Il faut bien comprendre que ce que cette méthode assure, c’est l’évaluation de l’impact du prononcé de la sanction pénale, et pas nécessairement celle de l’impact de son application effective. Ne pas opérer cette distinction revient à faire preuve d’une confiance absolue en l’effectivité et la rapidité d’exécution des peines. Pourtant, le même rapport à l’Assemblée Nationale de 2004, à l’occasion duquel le Ministre de la Justice de l’époque avait été interrogé, nous indique, citant le ministre, que « « l’inexécution de 32 % des peines trouve son origine soit dans l’application de règles juridiques soit dans des difficultés pratiques de mise à exécution. » S’agissant des premières, la réponse du ministre indique que le décret présidentiel de grâces collectives aboutit à ce que « près de 11 % des peines d’emprisonnement [ne sont] pas exécutées de ce fait ». Pour les secondes, « l’absence de domicile connu explique la non-exécution de près de 16 % des peines ».
Respect du critère légal d’enchaînement des faits : ti2 > te1
Face à ces limites, il peut apparaître souhaitable de se rapprocher davantage du critère légal d’enchaînement des faits : la seconde infraction doit être commise après l’expiration ou la prescription de la première peine.
Un tel choix ne peut être mis en place avec le seul Casier Judiciaire : pour connaître la date précise de libération, il est nécessaire d’utiliser un autre document, la fiche pénale. Celle-ci est décrite plus en détail dans la partie Quels moyens d’investigation ?. C’est le choix opéré par des chercheurs comme P.V. Tournier et A. Kensey dans les études déjà citées. Le travail demandé est par conséquent plus long et délicat, et ne peut s’appuyer sur une collecte statistique des données informatisée.

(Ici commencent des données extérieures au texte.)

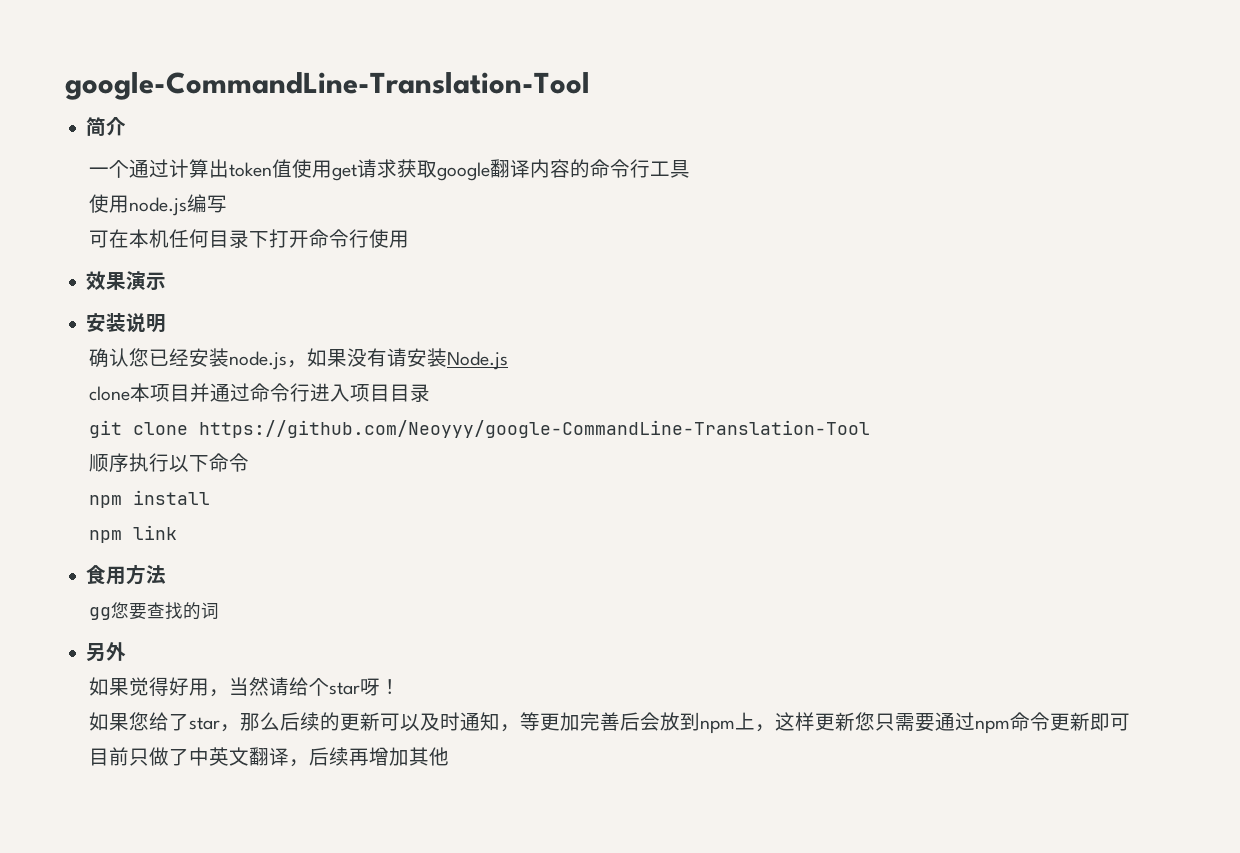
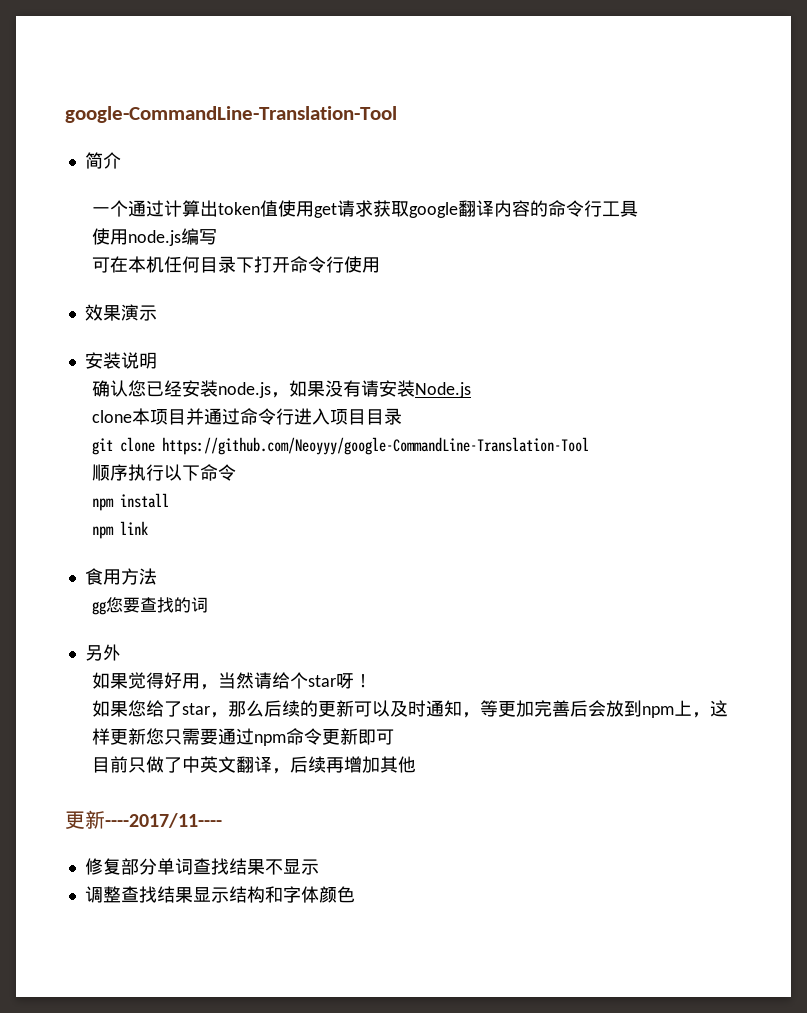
(449, 756) none -> [65,810,222,829] [84,858,319,875] [84,886,355,903] // 更新----2017/11---- // 修复部分单词查找结果不显示 // 调整查找结果显示结构和字体颜色

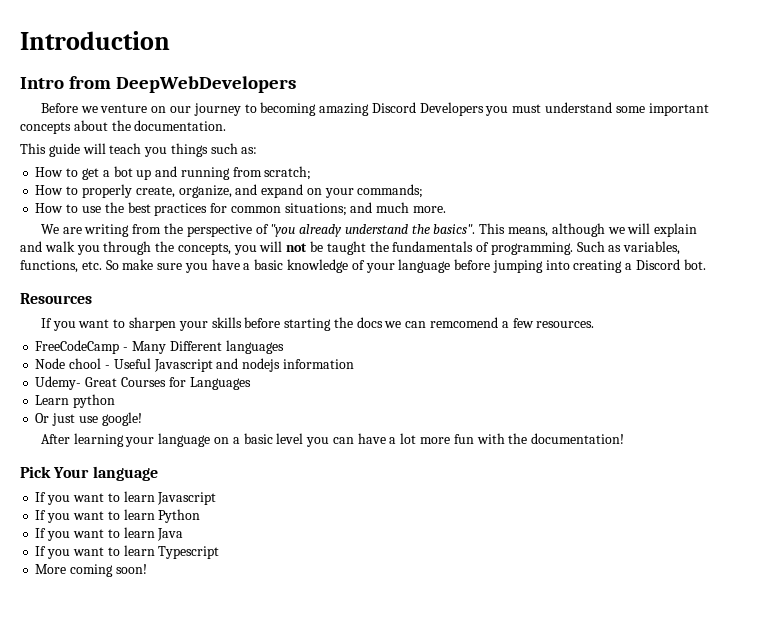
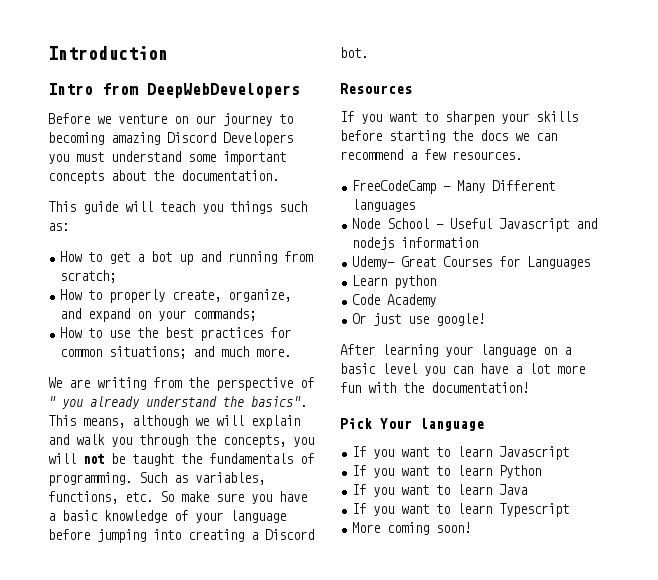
[270,224,296,237] "you -> [48,396,83,409] " you
[430,317,499,328] remcomend -> [340,149,403,160] recommend
[69,358,102,369] chool -> [387,218,430,229] School
(116, 401) none -> [352,294,437,307] // Code Academy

Par ailleurs, comme M. Tournier a pu nous l’expliquer dans notre interview, ce choix apporte avec lui tout le problème de la mesure du temps carcéral, puisqu’il faut s’assurer que la sortie de prison portée sur la fiche pénale durant la période considérée correspond bien à l’expiration ou la prescription de la peine relative à l’infraction précédente.